PROBLEM TO SOLVE:
The records below must be transcribed exactly. Do not include the pictures.

______

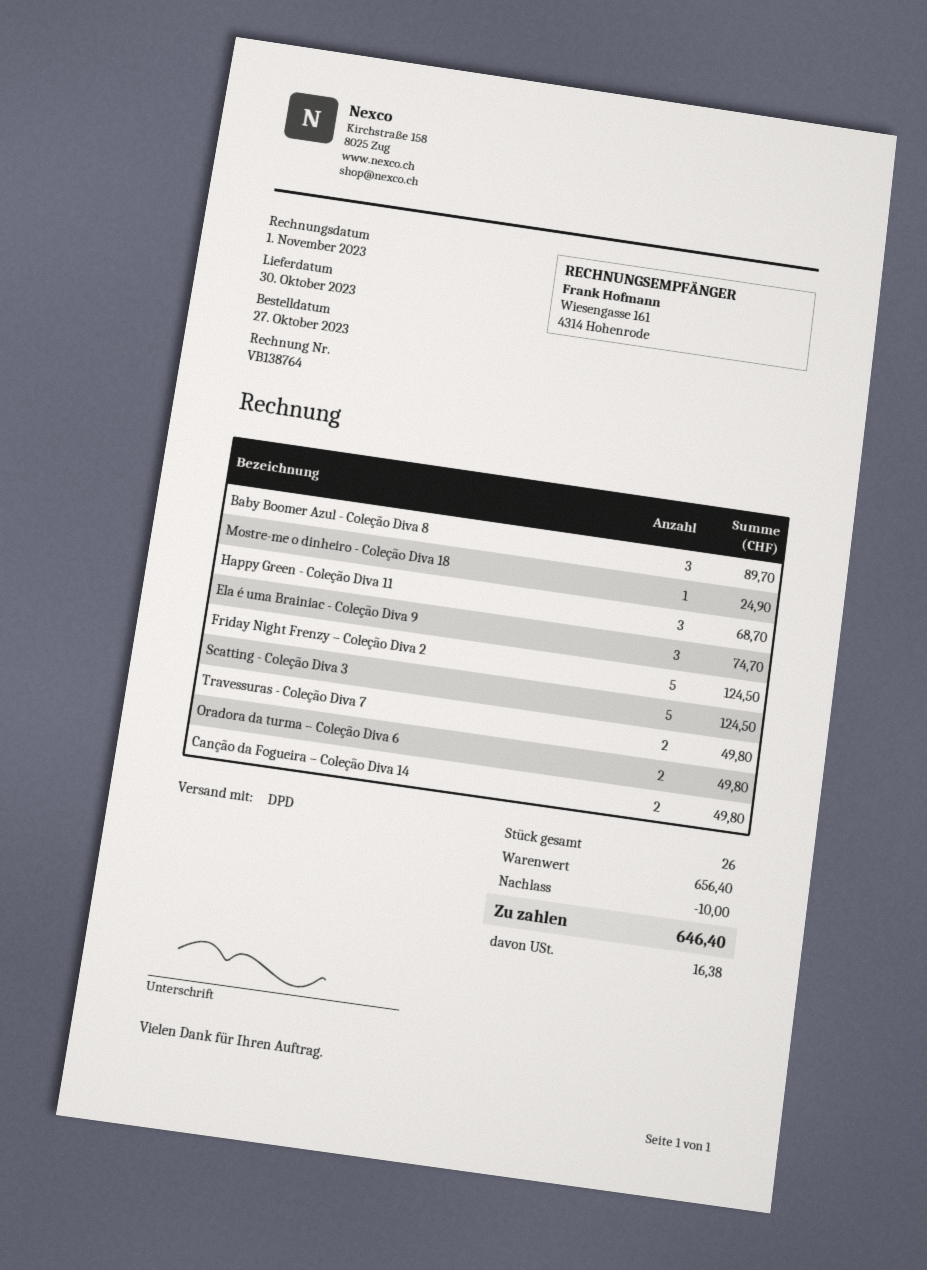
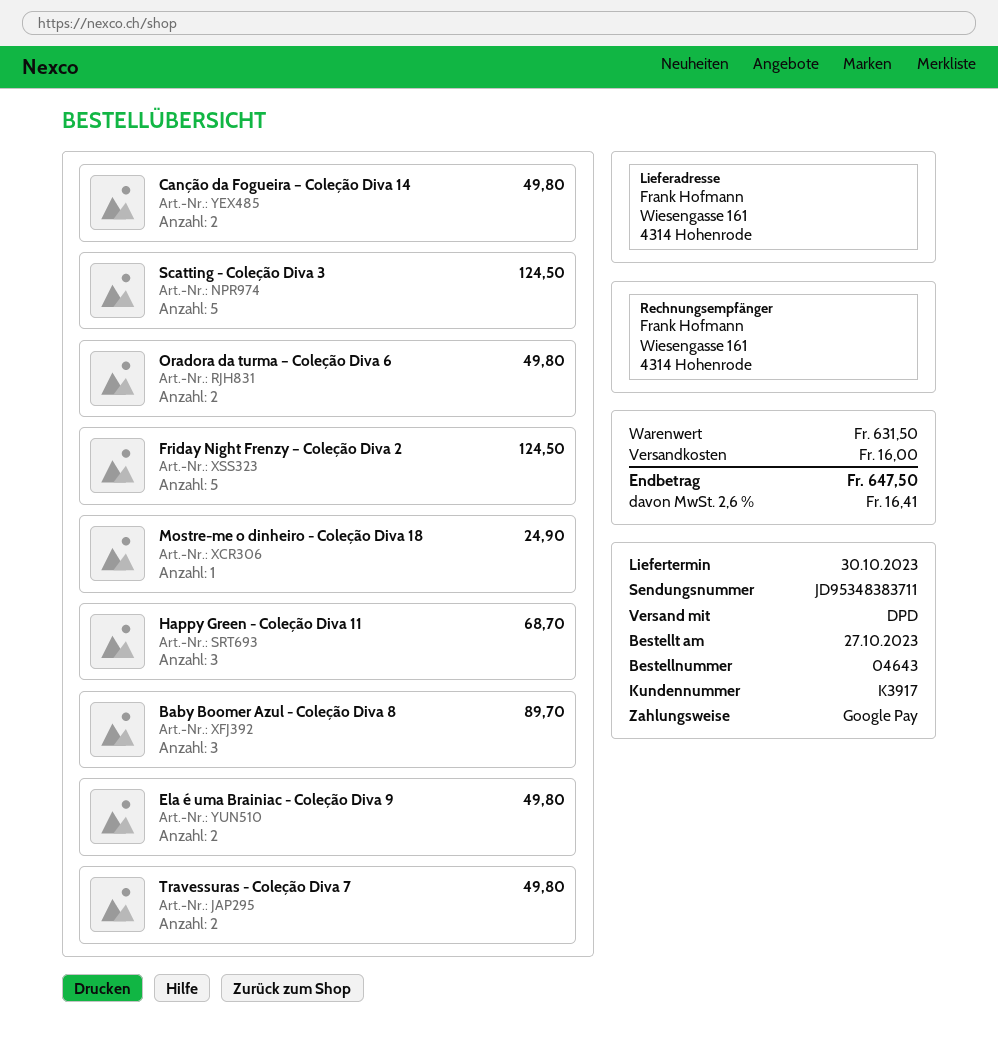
Ela é uma Brainiac - Coleção Diva 9: 3 for 74.70 -> 2 for 49.80
subtotal: 656.40 -> 631.50
discount: 10.00 -> none
shipping: none -> 16.00
tax: 16.38 -> 16.41
total: 646.40 -> 647.50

______

EXERCISE RESULT:
Ela é uma Brainiac - Coleção Diva 9: 3 for 74.70 -> 2 for 49.80
subtotal: 656.40 -> 631.50
discount: 10.00 -> none
shipping: none -> 16.00
tax: 16.38 -> 16.41
total: 646.40 -> 647.50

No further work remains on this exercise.